In patients who develop neutropenia, nurses should watch for symptoms that may increase the risk of or herald infectious complications. These symptoms may be specific to the gastrointestinal system (eg, mucositis and diarrhea), respiratory tract (eg, cough and dyspnea), urinary tract, or indwelling devices, or they may consist of more generalized flulike symptoms (eg, fever, chills, and malaise).17 It is especially important to educate patients about recognizing and managing febrile neutropenia, and theyshould be strongly advised to seek medical attention immediately if they experience fever, chills, and/or rigors. In addition, patients should be educated regarding steps that can be taken to help minimize the risk of neutropenia, including continuing to eat well and avoiding behaviors and situations that could increase their exposure to infectious agents.17 Although routine administration of growth factor support is not indicated by the ixabepilone prescribing instructions,7 it may be necessary in some patients, and nurses should be aware of the appropriate use of these drugs to maximize their effectiveness. 

Thrombocytopenia is less common than neutropenia in patients receiving ixabepilone, although it was observed in 2% to 6% of patients during the registrational trials.7 Therefore, nurses should monitor patients for signs that could indicate this problem, including bleeding from the gums, bruising, petechiae, and blood in the stool or urine. Patients with low platelet counts should not be subjected to intramuscular injections or rectal temperature measurements, and pressure should be applied to venipuncture sites for 5 minutes. Furthermore, enemas and suppositories should be avoided to decrease the likelihood of bleeding.18

Peripheral neuropathy
Affecting as many as 50% of cancer patients, chemotherapy-induced peripheral neuropathy (CIPN) most likely results from the injury, inflammation, or degeneration of peripheral nerve fibers.19 CIPN often occurs in a stocking-and-glove distribution pattern, with symptoms originating at the tips of the fingers or toes and progressing toward the trunk.
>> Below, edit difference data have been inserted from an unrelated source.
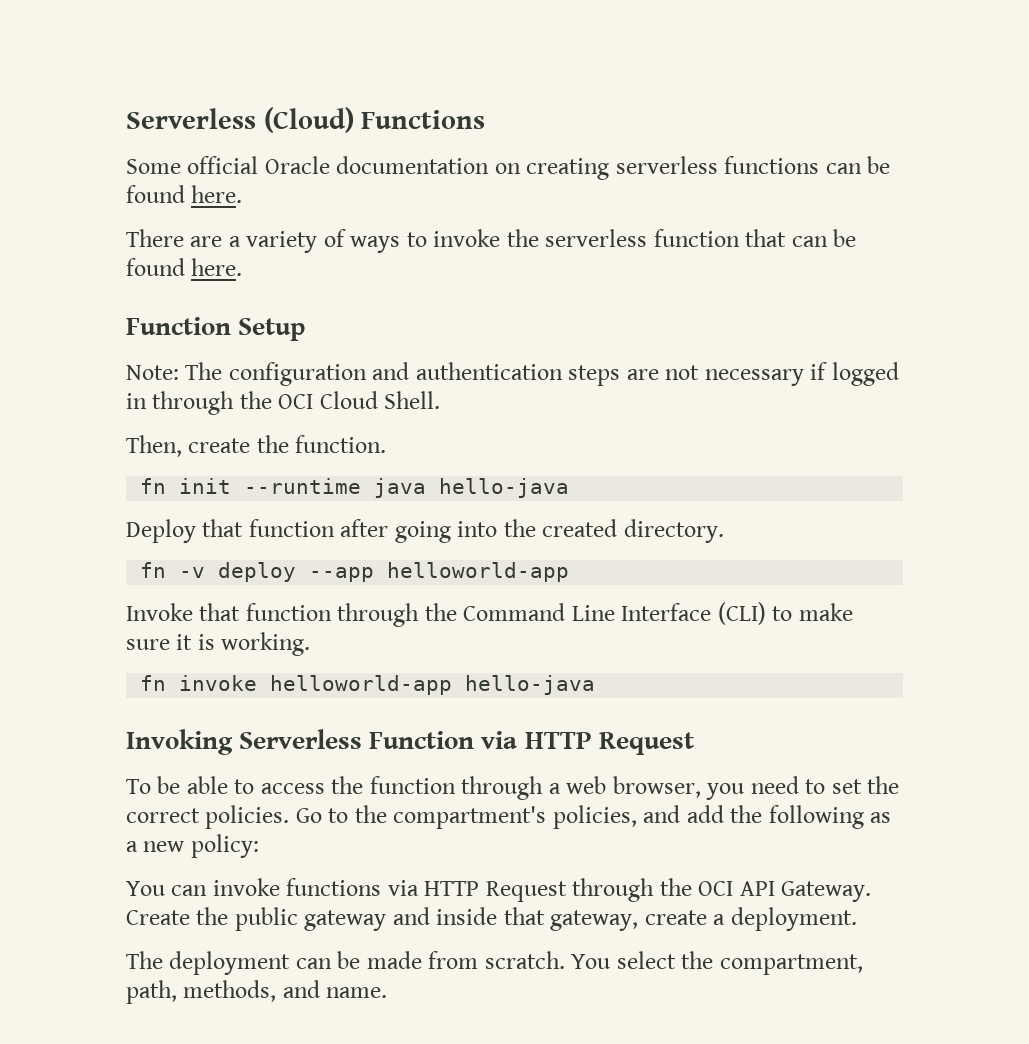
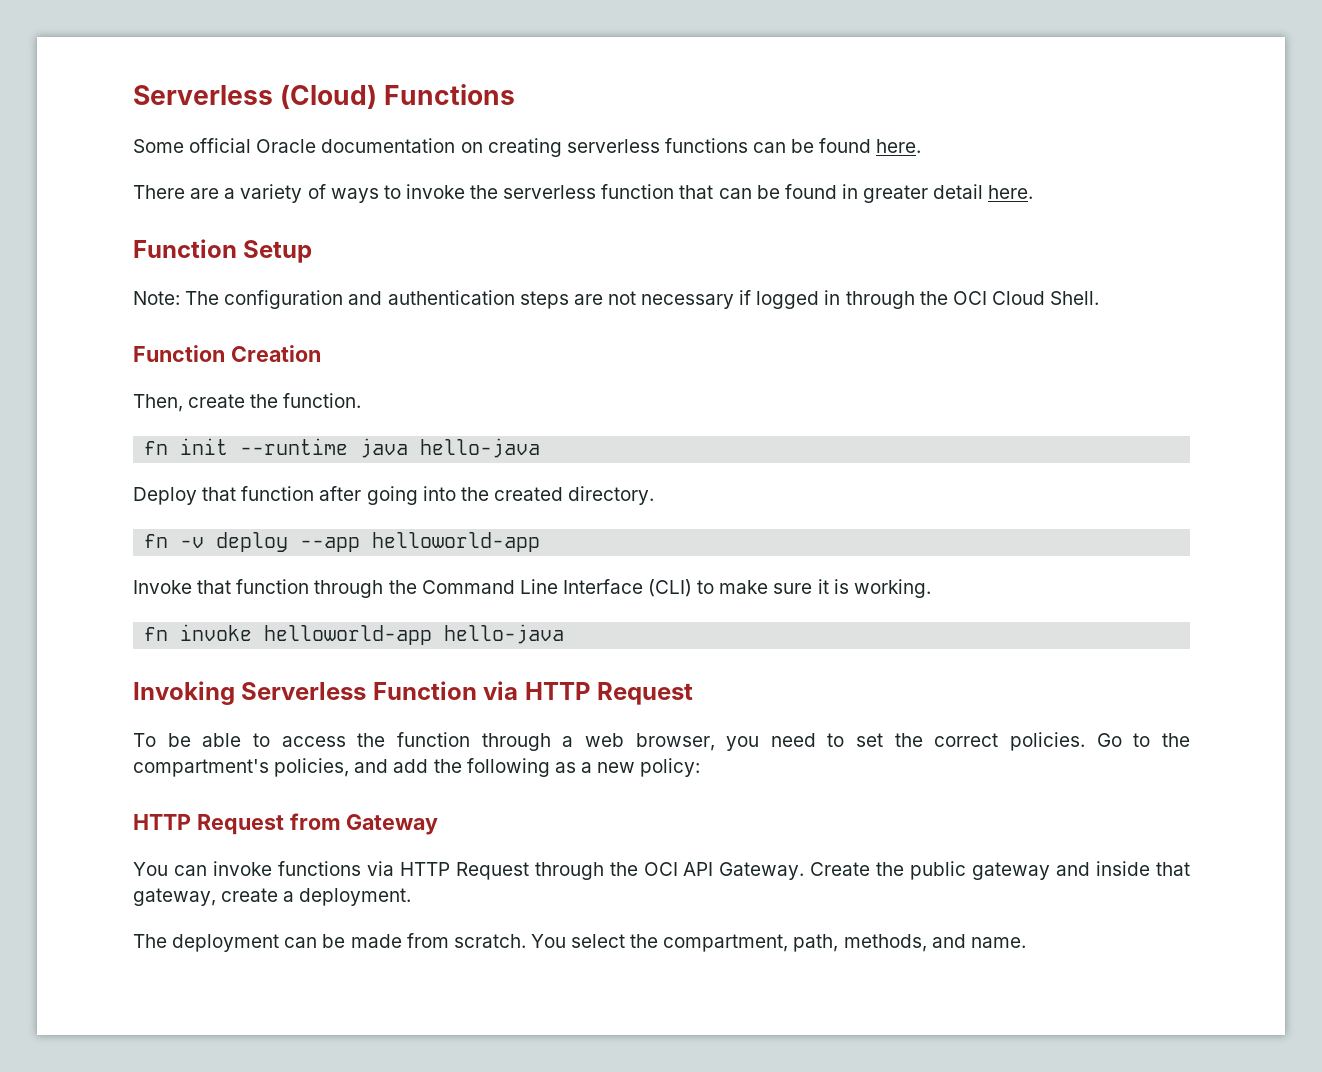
(185, 267) none -> [841,184,984,203] in greater detail
(441, 400) none -> [133,345,321,362] // Function Creation
(259, 846) none -> [133,813,439,835] // HTTP Request from Gateway

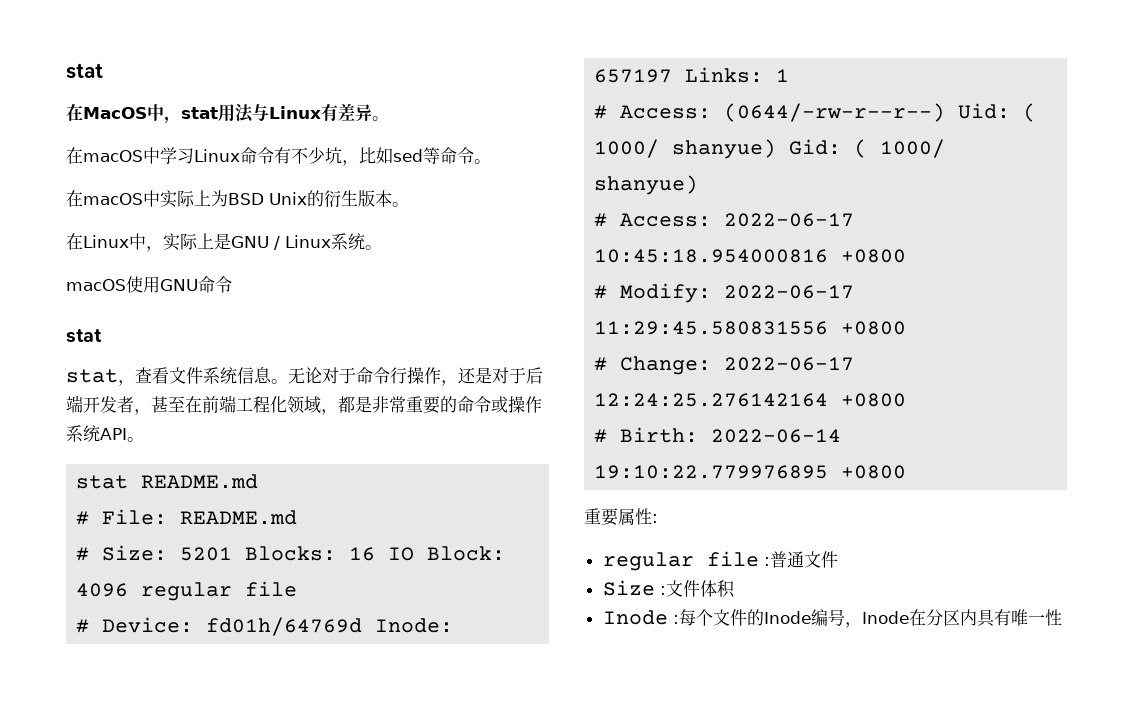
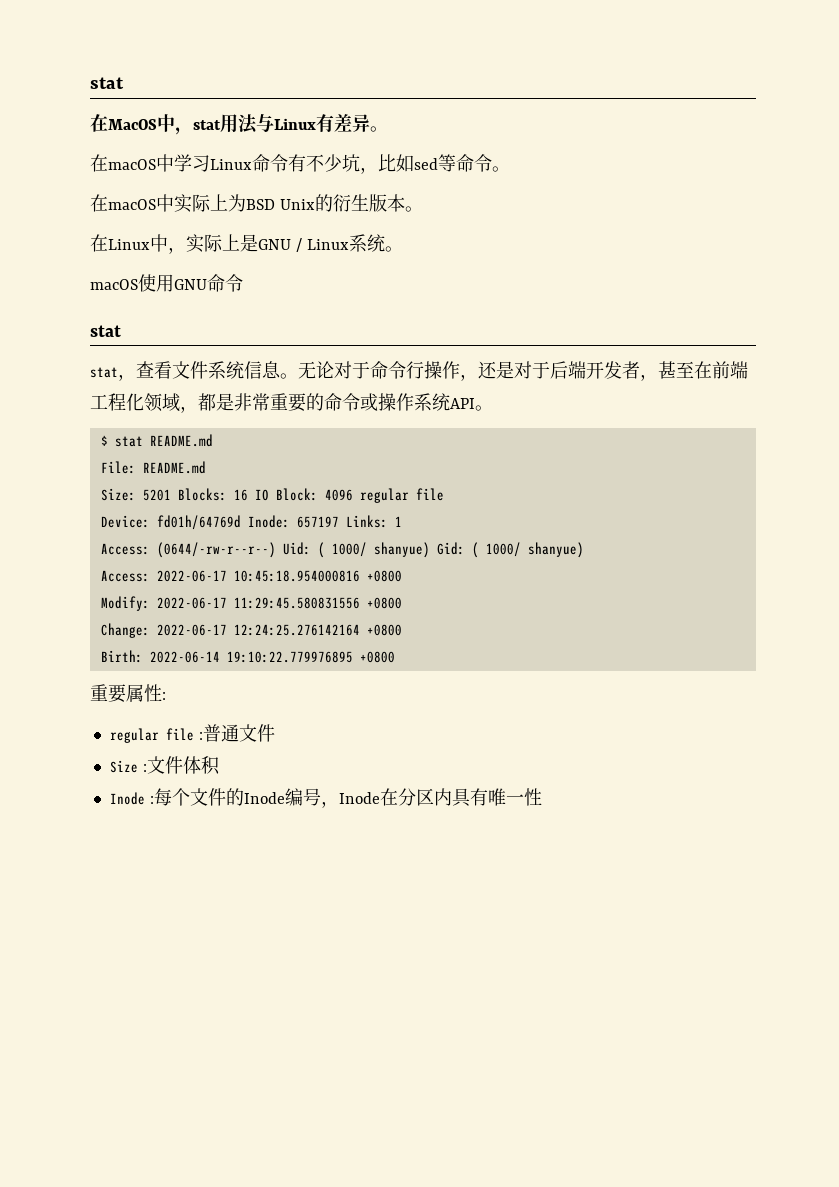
(144, 439) none -> [100,435,108,446] $
[76,511,90,525] # -> (213, 440) none
[76,547,90,561] # -> (206, 467) none
[76,619,90,633] # -> (444, 494) none
[594,105,608,119] # -> (402, 521) none
[594,213,608,227] # -> (584, 550) none
[594,285,608,299] # -> (402, 576) none
[594,357,608,371] # -> (402, 603) none
[594,429,608,443] # -> (402, 630) none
CIPN is a common serious side effect of many cytotoxic agents, and it is a major cause of chemotherapy dose reductions, treatment delays, and discontinuation during ixabepilone therapy.20,21 In fact, CIPN was the primary cause of treatment discontinuation in the ixabepilone registrational trials.8,9

CIPN during ixabepilone therapy is primarily sensory, cumulative, and reversible in most patients.21-24 Although the risk of CIPN increases with accumulating exposure to ixabepilone, approximately 75% of cases of new-onset or worsening neuropathy occur within the first three cycles.7 In clinical trials, ixabepilone-associated peripheral neuropathy re solved to baseline or grade 1 within a median of 5.4 weeks after monotherapy and 6.0 to 6.2 weeks after combination therapy with capecitabine.24

To manage CIPN in patients receiving ixabepilone, nurses need to identify preexisting conditions that may affect sensory function and, if necessary, alert the treatment team to the possibility of increased risk of developing CIPN due to preexisting peripheral neuropathy or comorbidities such as diabetes mellitus. 7,21 In addition, nurses should perform regular neurologic assessments, first to establish baseline neurologic function before treatment begins and then to detect any worsening function in a timely fashion. Patients with stabilization of disease may be less forthcoming with self-reports of CIPN symptoms. A brief assessment that may help reveal symptoms of CIPN may include testing the patient’s ability to button a shirt or pick up objects.21 Initiation of a handwriting sample may also be helpful in identifying patients with CIPN. Ad ditional signs of CIPN that should be monitored include a tingling or burning sensation, hyperesthesia, hypoesthesia, paresthesia, discomfort, and neuropathic pain.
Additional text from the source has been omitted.